Consider a sample of excited atoms that lie 3.211 × 10–19 J above the ground state. Determine the emission wavelength (in nanometers) of these atoms.
To determine the emission wavelength of these excited atoms, we can use the equation:
E = (hc) / λ
where E is the energy difference between the excited state and the ground state of the atom, h is Planck's constant, c is the speed of light, and λ is the wavelength of the emitted light.
First, let's convert the energy difference E from joules (J) to electron volts (eV) using the conversion factor 1 eV = 1.6 × 10^-19 J:
E = 3.211 × 10^-19 J × (1 eV / 1.6 × 10^-19 J) = 2.0075 eV
Next, we can use the equation:
E = hc / λ
Rearranging the equation, we can solve for λ:
λ = hc / E
Plugging in the values of h (Planck's constant = 6.626 × 10^-34 J·s) and c (speed of light = 3.0 × 10^8 m/s), we get:
λ = (6.626 × 10^-34 J·s × 3.0 × 10^8 m/s) / (2.0075 eV)

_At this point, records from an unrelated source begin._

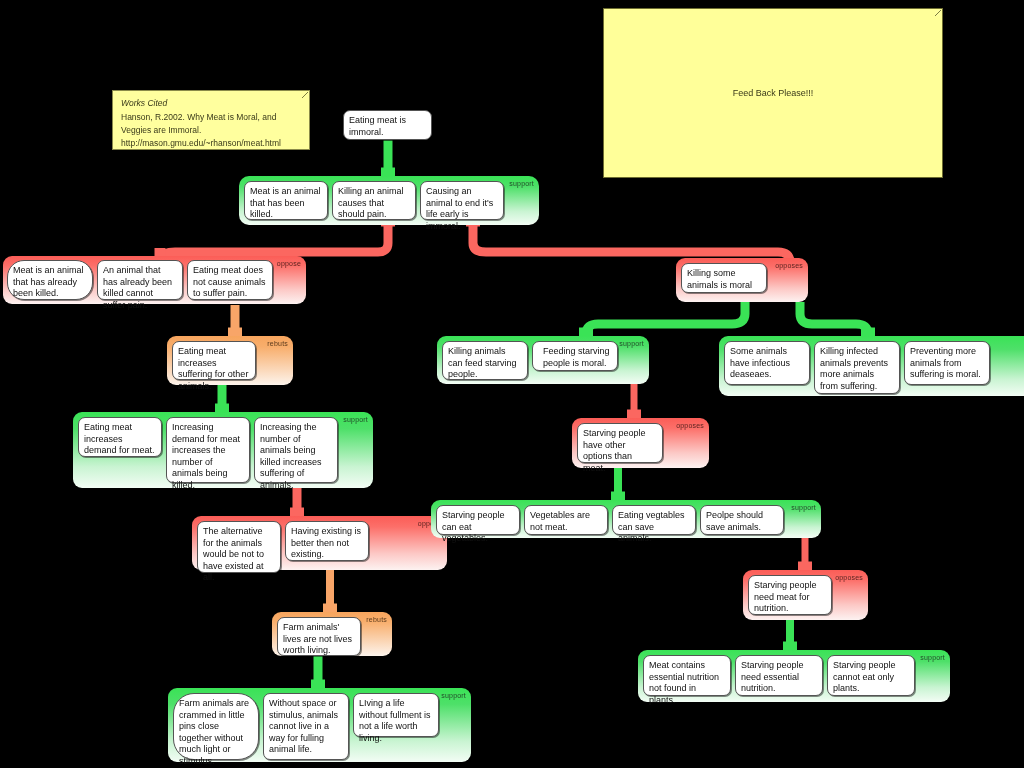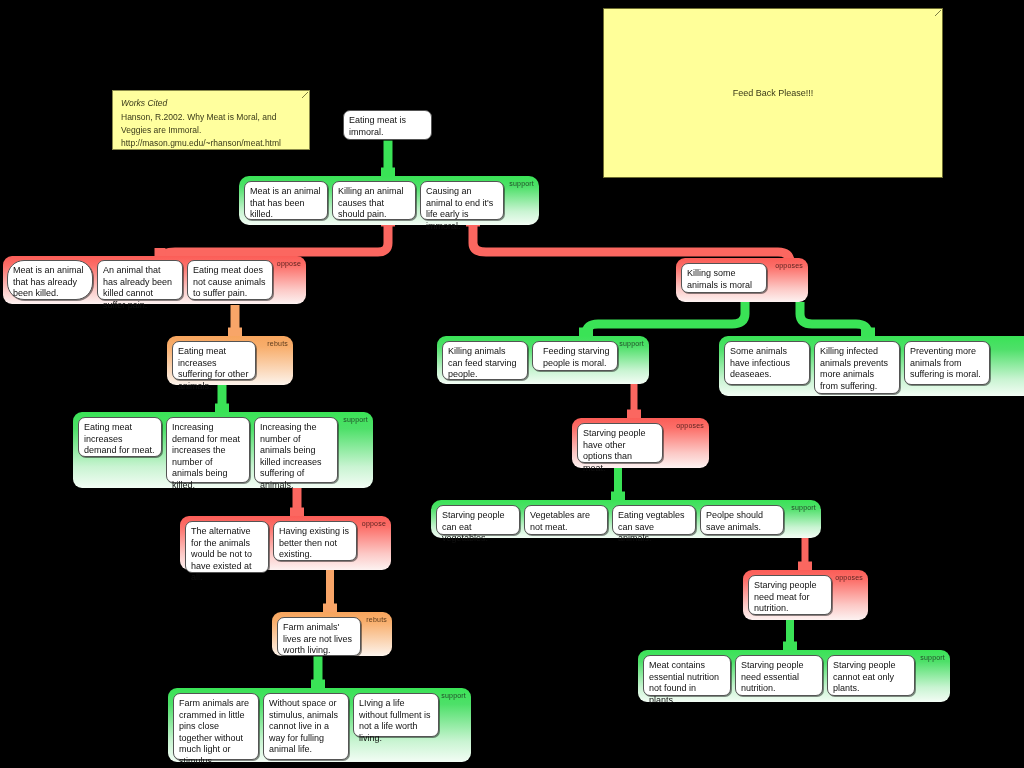--- a/index.html
+++ b/index.html
@@ -201,7 +201,7 @@
       <span>Starving people have other options than meat.</span></div>
   </div>
 
-  <div class="group support" style="left:431px;top:500px;width:390px;height:38px;border-radius:10px;">
+  <div class="group support" style="left:431px;top:500px;width:390px;height:38px;">
     <span class="grouplabel">support</span>
     <div class="box" style="left:5px;top:5px;width:84px;height:30px;">
       <span>Starving people can eat vegetables.</span></div>

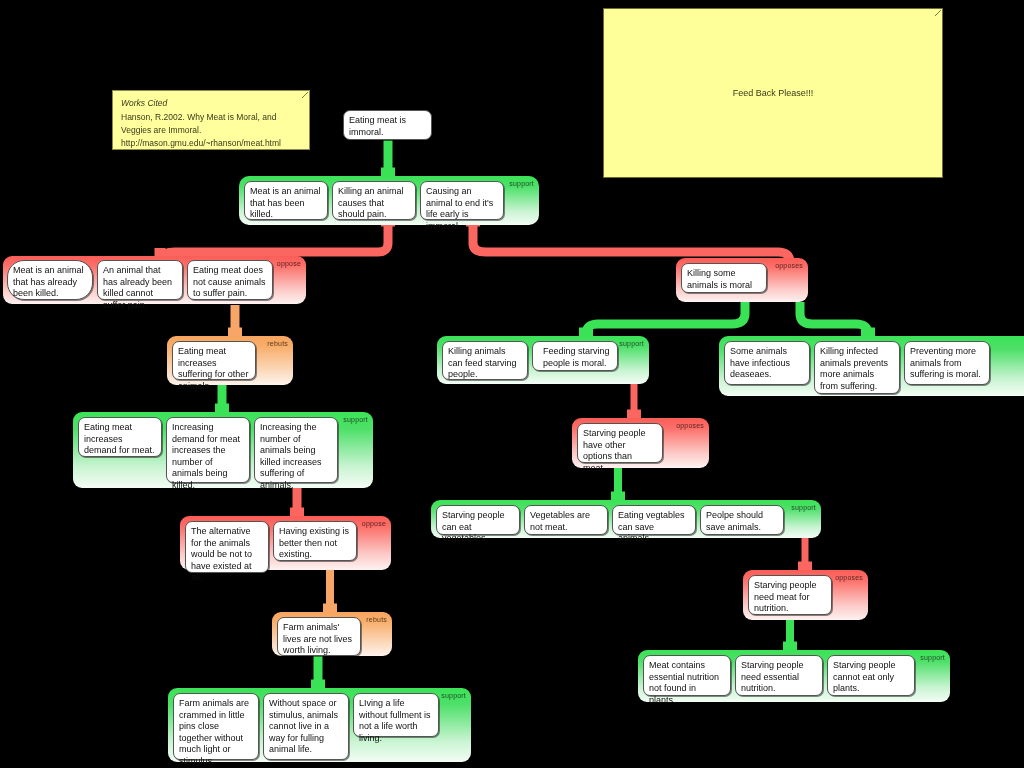--- a/index.html
+++ b/index.html
@@ -147,7 +147,7 @@
       <span>Increasing the number of animals being killed increases suffering of animals.</span></div>
   </div>
 
-  <div class="group oppose" style="left:180px;top:516px;width:211px;height:54px;">
+  <div class="group oppose" style="left:192px;top:516px;width:255px;height:54px;">
     <span class="grouplabel">oppose</span>
     <div class="box" style="left:5px;top:5px;width:84px;height:52px;">
       <span>The alternative for the animals would be not to have existed at all.</span></div>

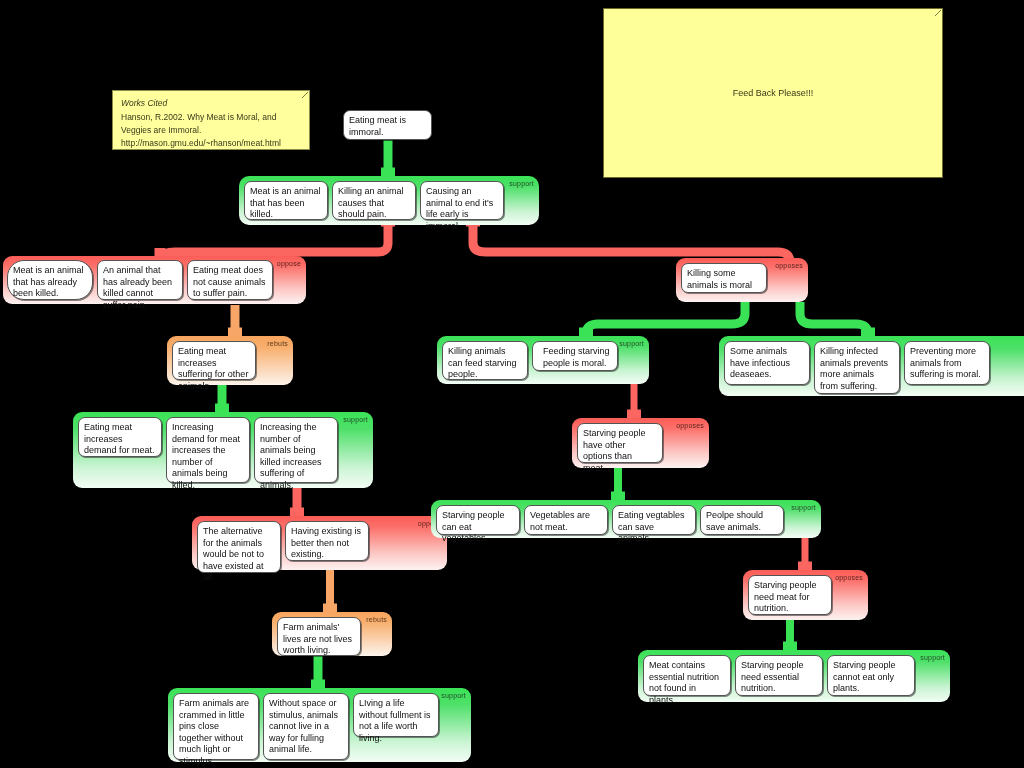--- a/index.html
+++ b/index.html
@@ -163,7 +163,7 @@
 
   <div class="group support" style="left:168px;top:688px;width:303px;height:74px;">
     <span class="grouplabel">support</span>
-    <div class="box" style="left:5px;top:5px;width:86px;height:67px;">
+    <div class="box" style="left:5px;top:5px;width:86px;height:67px;border-radius:21px;">
       <span>Farm animals are crammed in little pins close together without much light or stimulus.</span></div>
     <div class="box" style="left:95px;top:5px;width:86px;height:67px;">
       <span>Without space or stimulus, animals cannot live in a way for fulling animal life.</span></div>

To convert eV to joules, we use the conversion factor 1 eV = 1.6 × 10^-19 J:
λ = (6.626 × 10^-34 J·s × 3.0 × 10^8 m/s) / (2.0075 eV × 1.6 × 10^-19 J/eV)
Simplifying the equation, we find:
λ ≈ 656 nm
Therefore, the emission wavelength of these excited atoms is approximately 656 nanometers.